Il guaio è che i nostri padri costituenti non avevano tenuto conto di una sventurata ipotesi. Quella che in Parlamento si affermassero maggioranze prepotenti decise a svuotare questo istituto. Sia chiaro: di destra o sinistra non importa. E lo dimostra il destino dei progetti "grillini", ignorati sia in questa sia nell'altra legislatura. Fatto sta che, come spiega Michele Ainis, la facoltà solennemente riconosciuta dalla Carta Costituzionale alla volontà popolare di proporre delle leggi si è ridotta di più e né meno che al ruolo che avevano un tempo le suppliche al sovrano. Con il Parlamento che si arroga il diritto di occuparsene o meno così, a capriccio. Come quei monarchi annoiati che, mollemente adagiati sul trono, decidevano il destino di questo o quel poveretto condotto al loro cospetto sollevando o abbassando il mignolo inanellato.

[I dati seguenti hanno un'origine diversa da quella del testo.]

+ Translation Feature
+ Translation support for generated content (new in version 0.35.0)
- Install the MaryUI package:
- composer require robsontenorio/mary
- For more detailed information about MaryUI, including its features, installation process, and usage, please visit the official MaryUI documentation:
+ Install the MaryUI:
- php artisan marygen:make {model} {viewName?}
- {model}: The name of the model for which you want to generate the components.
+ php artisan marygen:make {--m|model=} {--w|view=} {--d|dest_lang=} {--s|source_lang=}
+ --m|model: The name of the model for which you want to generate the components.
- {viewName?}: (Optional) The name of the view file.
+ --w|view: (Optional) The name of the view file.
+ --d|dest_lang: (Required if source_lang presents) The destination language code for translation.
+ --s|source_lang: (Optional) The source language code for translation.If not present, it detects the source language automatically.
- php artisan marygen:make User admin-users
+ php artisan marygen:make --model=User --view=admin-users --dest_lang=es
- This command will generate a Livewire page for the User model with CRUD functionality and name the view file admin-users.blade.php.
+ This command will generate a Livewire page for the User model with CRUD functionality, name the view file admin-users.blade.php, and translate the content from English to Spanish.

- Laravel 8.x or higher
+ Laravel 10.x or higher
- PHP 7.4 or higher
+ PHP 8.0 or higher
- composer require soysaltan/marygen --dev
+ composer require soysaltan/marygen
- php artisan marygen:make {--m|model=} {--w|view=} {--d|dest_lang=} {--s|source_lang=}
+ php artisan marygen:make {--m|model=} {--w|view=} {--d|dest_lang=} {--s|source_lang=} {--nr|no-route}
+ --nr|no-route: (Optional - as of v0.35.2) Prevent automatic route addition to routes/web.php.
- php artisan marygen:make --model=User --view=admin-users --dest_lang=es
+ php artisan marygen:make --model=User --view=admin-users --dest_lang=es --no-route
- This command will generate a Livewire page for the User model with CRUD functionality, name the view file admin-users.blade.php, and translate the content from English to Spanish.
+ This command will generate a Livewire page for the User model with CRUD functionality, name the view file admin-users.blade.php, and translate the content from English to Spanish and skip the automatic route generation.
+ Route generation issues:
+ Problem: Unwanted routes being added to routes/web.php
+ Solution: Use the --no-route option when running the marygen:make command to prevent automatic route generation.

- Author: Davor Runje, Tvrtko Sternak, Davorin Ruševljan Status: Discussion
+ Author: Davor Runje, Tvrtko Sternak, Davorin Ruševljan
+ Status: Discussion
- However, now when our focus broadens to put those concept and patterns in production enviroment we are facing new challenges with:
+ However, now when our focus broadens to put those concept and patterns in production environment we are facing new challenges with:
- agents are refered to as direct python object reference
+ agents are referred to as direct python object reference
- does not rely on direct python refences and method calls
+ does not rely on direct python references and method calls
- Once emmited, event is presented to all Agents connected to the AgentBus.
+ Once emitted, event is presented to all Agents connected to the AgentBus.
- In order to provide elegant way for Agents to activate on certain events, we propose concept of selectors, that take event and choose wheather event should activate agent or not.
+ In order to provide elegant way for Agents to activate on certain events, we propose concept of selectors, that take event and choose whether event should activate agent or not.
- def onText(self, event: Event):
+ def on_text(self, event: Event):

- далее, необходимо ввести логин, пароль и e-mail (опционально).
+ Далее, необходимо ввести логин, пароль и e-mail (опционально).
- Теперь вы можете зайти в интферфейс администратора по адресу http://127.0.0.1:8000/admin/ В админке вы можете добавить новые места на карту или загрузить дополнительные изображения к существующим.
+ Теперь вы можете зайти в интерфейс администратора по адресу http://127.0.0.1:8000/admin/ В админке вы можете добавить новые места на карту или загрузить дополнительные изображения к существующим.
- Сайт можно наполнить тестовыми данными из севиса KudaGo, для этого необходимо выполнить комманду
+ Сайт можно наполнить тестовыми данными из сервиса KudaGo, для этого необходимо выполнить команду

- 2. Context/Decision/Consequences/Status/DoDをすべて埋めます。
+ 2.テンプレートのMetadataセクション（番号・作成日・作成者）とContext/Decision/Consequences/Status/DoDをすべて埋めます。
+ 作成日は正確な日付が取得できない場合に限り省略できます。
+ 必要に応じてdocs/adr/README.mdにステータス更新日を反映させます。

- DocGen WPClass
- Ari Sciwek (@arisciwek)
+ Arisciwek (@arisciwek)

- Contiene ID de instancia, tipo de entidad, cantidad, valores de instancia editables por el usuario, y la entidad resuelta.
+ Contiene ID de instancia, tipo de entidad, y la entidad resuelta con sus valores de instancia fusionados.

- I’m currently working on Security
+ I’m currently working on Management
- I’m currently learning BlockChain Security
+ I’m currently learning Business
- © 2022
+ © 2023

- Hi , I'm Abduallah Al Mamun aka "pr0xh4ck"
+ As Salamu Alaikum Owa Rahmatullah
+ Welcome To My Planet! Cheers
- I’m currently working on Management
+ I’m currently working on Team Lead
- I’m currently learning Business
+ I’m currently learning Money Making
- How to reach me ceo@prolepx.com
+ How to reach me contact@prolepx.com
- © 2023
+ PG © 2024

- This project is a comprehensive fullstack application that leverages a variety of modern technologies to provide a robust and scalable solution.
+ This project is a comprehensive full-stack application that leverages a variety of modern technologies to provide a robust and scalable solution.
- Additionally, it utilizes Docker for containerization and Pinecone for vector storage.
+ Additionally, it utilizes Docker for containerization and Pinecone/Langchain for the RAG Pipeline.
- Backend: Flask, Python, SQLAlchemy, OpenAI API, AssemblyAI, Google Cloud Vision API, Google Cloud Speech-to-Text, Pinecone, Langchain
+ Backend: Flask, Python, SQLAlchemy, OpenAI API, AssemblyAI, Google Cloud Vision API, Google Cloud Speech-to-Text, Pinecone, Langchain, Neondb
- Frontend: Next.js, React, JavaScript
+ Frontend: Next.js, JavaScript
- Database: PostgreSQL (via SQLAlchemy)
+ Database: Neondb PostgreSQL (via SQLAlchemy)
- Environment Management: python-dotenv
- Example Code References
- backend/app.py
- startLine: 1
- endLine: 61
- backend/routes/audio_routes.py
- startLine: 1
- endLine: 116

Dicono: ma Beppe Grillo è stato uno screanzato. E ricordano che, convocato a Palazzo Madama (audizione obbligatoria: mica una gentile concessione), il comico genovese fondatore del Movimento 5 stelle, ne disse di cotte e di crude contro «questo Parlamento di nominati in cui sono stati scelti amici, avvocati e qualche zoccola». Affermazione che, buttata lì prima dei fuochi d'artificio sul «ciarpame senza pudore» accesi dalle accuse di Veronica Lario, sollevò un'ondata di proteste.
Verissimo: la scelta di Grillo di usare un linguaggio spiccio e ricco di parolacce è una cosa che gli viene rinfacciata anche dagli amici e suona insopportabile alle orecchie di chi in Parlamento dice cose spesso oscene però sventolando educatamente il ventaglio. Ma può bastare per ignorare le proposte di 350 mila cittadini? Vogliamo ricordare, almeno, che per legge i promotori dei Ddl di iniziativa popolare dovrebbero esser convocati entro un mese e il comico «indignato» ebbe l'opportunità di dire la sua dopo un anno e mezzo e solo dopo aver avvertito il presidente della commissione affari costituzionali Carlo Vizzini che gli avrebbe appiccicato addosso migliaia di «pittime», quei petulanti personaggi seicenteschi vestiti di rosso che si attaccavano per mesi ai debitori senza sfiorarli con un dito ma ricordando loro ossessivamente il debito da pagare? Disse quel giorno Grillo ai commissari: «Datemi una data di quando sarà discussa l'iniziativa popolare per l'elezione dei parlamentari, per lasciare fuori i condannati e scegliersi il parlamentare anziché trovarselo nominato, e mi manderete via contento». Macché: vuoto pneumatico. Al punto che se domani mattina la legislatura subisse un infarto, quelle proposte evaporerebbero nel nulla.

C'è poi da stupirsi se il 10 settembre, quattro anni dopo la raccolta delle firme, il comico si presenterà a Roma per chiedere che gli siano restituite quelle carte sottoscritte da 350.000 cittadini perché è ormai chiaro che il Senato non ritiene quelle proposte neppure degne di essere esaminate e cestinate? Una cosa è certa: che Beppe Grillo abbia ragione o torto nel merito dei disegni di legge (e a questo punto la cosa è del tutto indifferente), i senatori hanno perso un'altra occasione per riaprire dalla loro torre d'avorio un dialogo coi cittadini. E con il loro assordante silenzio spingono a ripetere quella domanda fastidiosa: l'articolo 71 è ancora in vigore o è stato abolito?